Many women with IBS report lower back pain, especially at night, which can lead to difficulties with sleep. Medications that relieve constipation and gas can help relieve IBS-related back pain, along with deep breathing and regular exercise.
3) Nausea
Nausea can also be a symptom of IBS for many women; indigestion is a woman with IBS’s regular companion. In one study by UCLA, 4 in 10 women with IBS reported nausea. There’s usually a secondary cause, such as GERD (gastro-oesophageal reflux disease), but this often goes hand in hand with IBS. So, if you’re feeling bloated, queasy or experiencing pain in the upper abdomen - it could be your IBS.
4) Changes to your period
It might surprise you, but the menstrual cycle and our digestive system are connected – many people with periods suffer from 'period poop', where their bathroom habits change in the phase before their period. And, it can affect those with IBS as well.

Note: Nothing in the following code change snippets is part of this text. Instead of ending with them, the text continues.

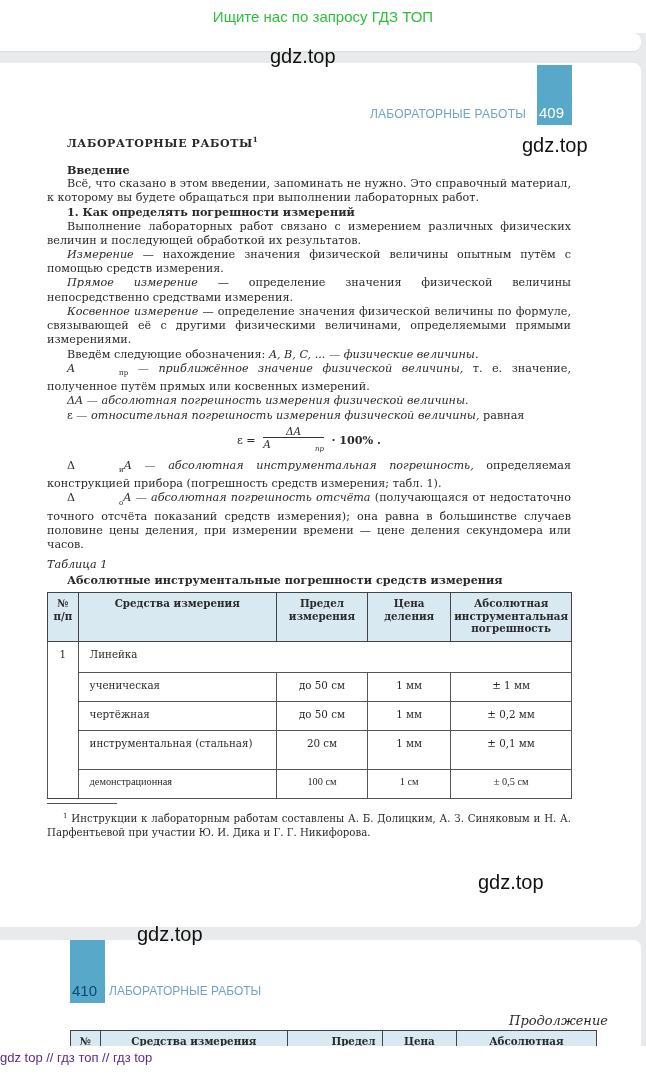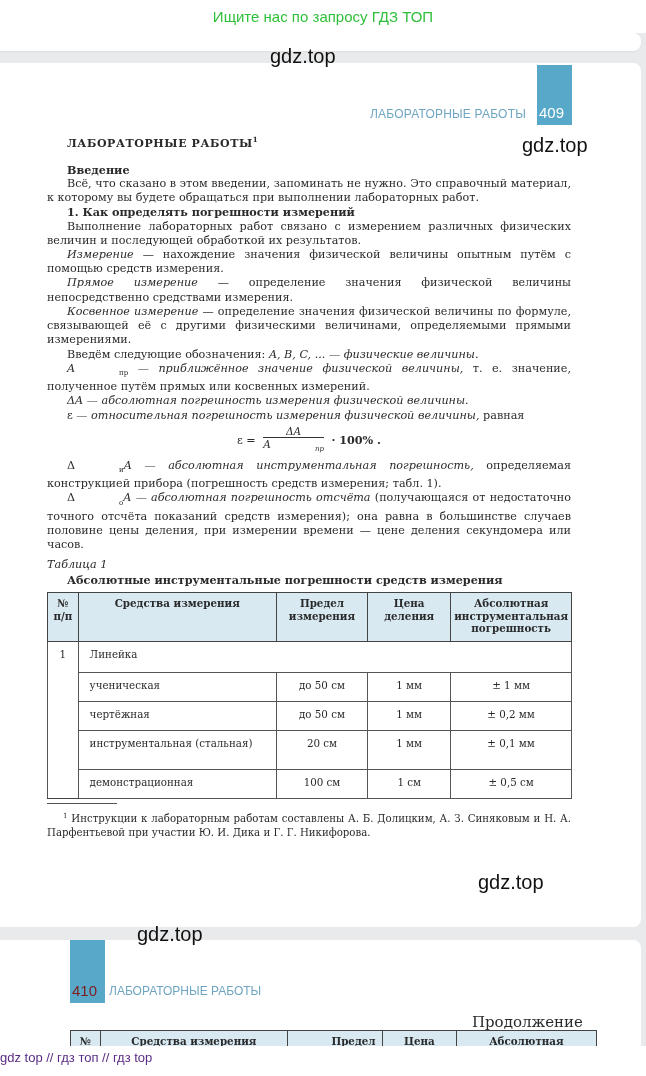--- a/index.html
+++ b/index.html
@@ -126,7 +126,7 @@
         <td>1 мм</td>
         <td>± 0,1 мм</td>
       </tr>
-      <tr style="height:29px;">
+      <tr style="height:29px;font-family:Liberation Serif, serif;">
         <td class="name">демонстрационная</td>
         <td>100 см</td>
         <td>1 см</td>

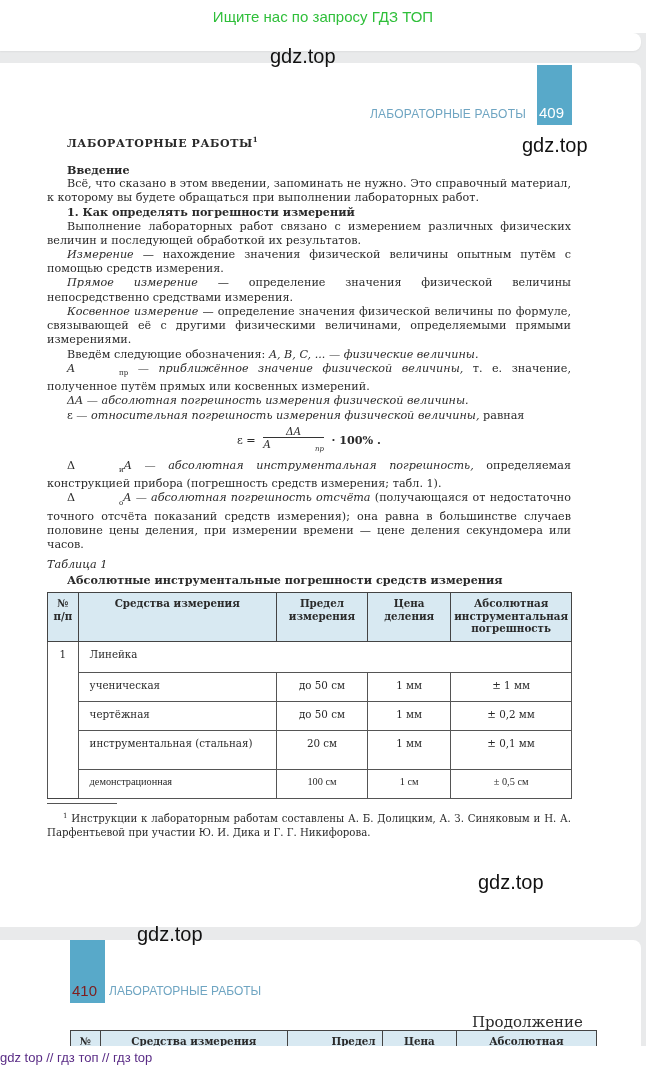--- a/index.html
+++ b/index.html
@@ -48,7 +48,7 @@
   .footnote sup { font-size: 7px; }
 
   .tab410 { position: absolute; left: 70px; top: 0; width: 35px; height: 63px; background: #58a9c9; }
-  .tab410 span { position: absolute; bottom: 4px; left: 2px; color: #7f1d1d; font-family: "Liberation Sans", sans-serif; font-size: 15px; }
+  .tab410 span { position: absolute; bottom: 4px; left: 2px; color: #0c4a6e; font-family: "Liberation Sans", sans-serif; font-size: 15px; }
   .runhead2 { position: absolute; left: 109px; top: 44px; font-family: "Liberation Sans", sans-serif; font-size: 12px; color: #6fa5c2; }
   .cont { position: absolute; right: 58px; top: 73px; font-size: 15px; }
   .t2 { position: absolute; left: 70px; top: 90px; width: 527px; }

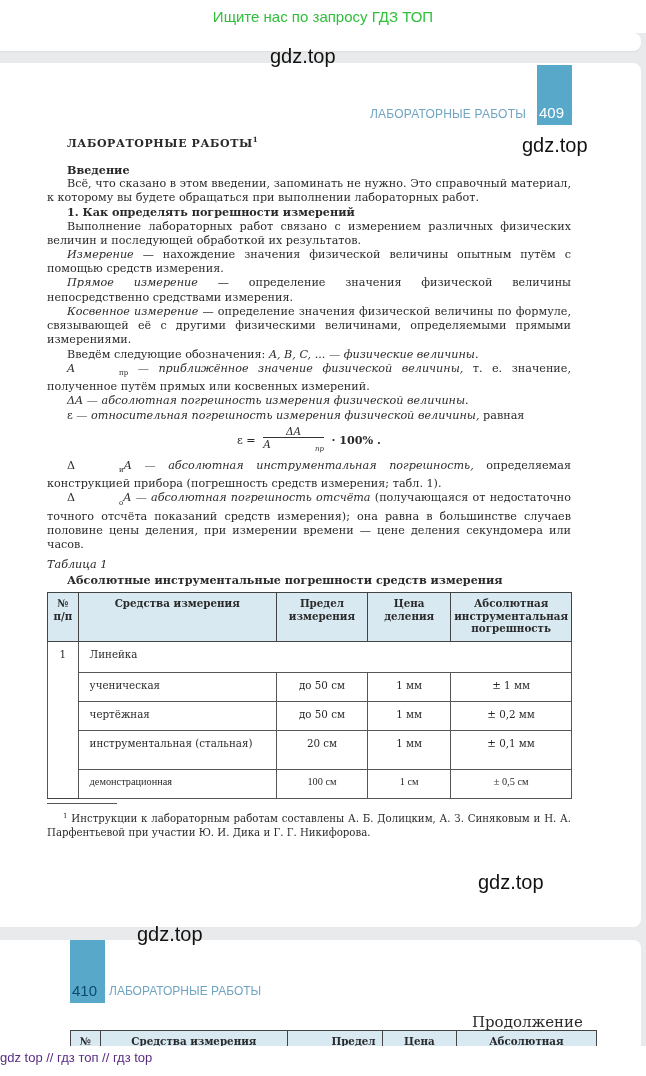--- a/index.html
+++ b/index.html
@@ -50,7 +50,7 @@
   .tab410 { position: absolute; left: 70px; top: 0; width: 35px; height: 63px; background: #58a9c9; }
   .tab410 span { position: absolute; bottom: 4px; left: 2px; color: #0c4a6e; font-family: "Liberation Sans", sans-serif; font-size: 15px; }
   .runhead2 { position: absolute; left: 109px; top: 44px; font-family: "Liberation Sans", sans-serif; font-size: 12px; color: #6fa5c2; }
-  .cont { position: absolute; right: 58px; top: 73px; font-size: 15px; }
+  .cont { position: absolute; right: 33px; top: 73px; font-style: italic; font-size: 13px; }
   .t2 { position: absolute; left: 70px; top: 90px; width: 527px; }
 </style>
 </head>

Bajekal notes, "Many women with IBS find that their symptoms worsen before or during their period. Worsened GI symptoms, such as abdominal pain, bloating or diarrhoea are observed in patients with IBS. This may be due to elevated prostaglandin levels during menses, with an enhanced perception of viscera-somatic stimuli resulting in nausea, abdominal distension and pain."
Bakejal says that there are things we can do that will help: "Eating a healthy diet that is low in ultra-processed foods, moving your body, keeping a symptom diary and using pain relief such as a hot water bottle can help."
5) Fibromyalgia or other pre-existing conditions
Bajekal explains that certain things will make you more predisposed to IBS. "Women with other inflammatory conditions such as PCOS, chronic pelvic pain and endometriosis are more likely to experience IBS too."
IBS and fibromyalgia are both chronic pain syndromes, but affect the body in very different ways. Bajekal says that "hypersensitivity of the brain cells to stimuli is common in both, the main difference is that those with IBS have hypersensitivity in their intestines, and people with fibromyalgia have hypersensitivity in their skin and muscle tissues."
Studies show that between 30% and 40% of fibromyalgia and IBS patients have common symptoms. Bajekal states that "the relationship between fibromyalgia and IBS is still not entirely clear, but it may partially reflect issues in gut permeability".
How can you get an IBS diagnosis?
"If you suspect you have IBS, it is important to visit your GP so that conditions such as coeliac disease, endometriosis and inflammatory bowel diseases can be ruled out. Make an urgent appointment if you have any severe symptoms such as blood in your stools or unintended weight loss. You may be referred to a hospital. There is no test specifically for IBS as it is a diagnosis of exclusion," explains Bajekal.
There is no proven cure for IBS, but diet and lifestyle changes can often help manage the condition, especially those with milder symptoms. Eating three regular meals a day, avoiding caffeine and alcohol, fizzy drinks, ultra-processed foods can all help alongside lifestyle changes such as moving your body, relaxing, mindfulness and drinking plenty of water.
"Most people with IBS can successfully manage the condition. If symptoms persist, you may benefit from following a short term low FODMAP diet (fermentable oligosaccharides, disaccharides, monosaccharides, and polyols, which are thought to contribute to symptoms of irritable bowel syndrome)," says Bajekal. "This should be done with the support of a registered dietitian to ensure it is completed safely and effectively."
This article is not intended to be a substitute for professional medical advice or diagnosis. Always seek the advice of your physician or other qualified health provider with any questions you may have regarding a medical condition.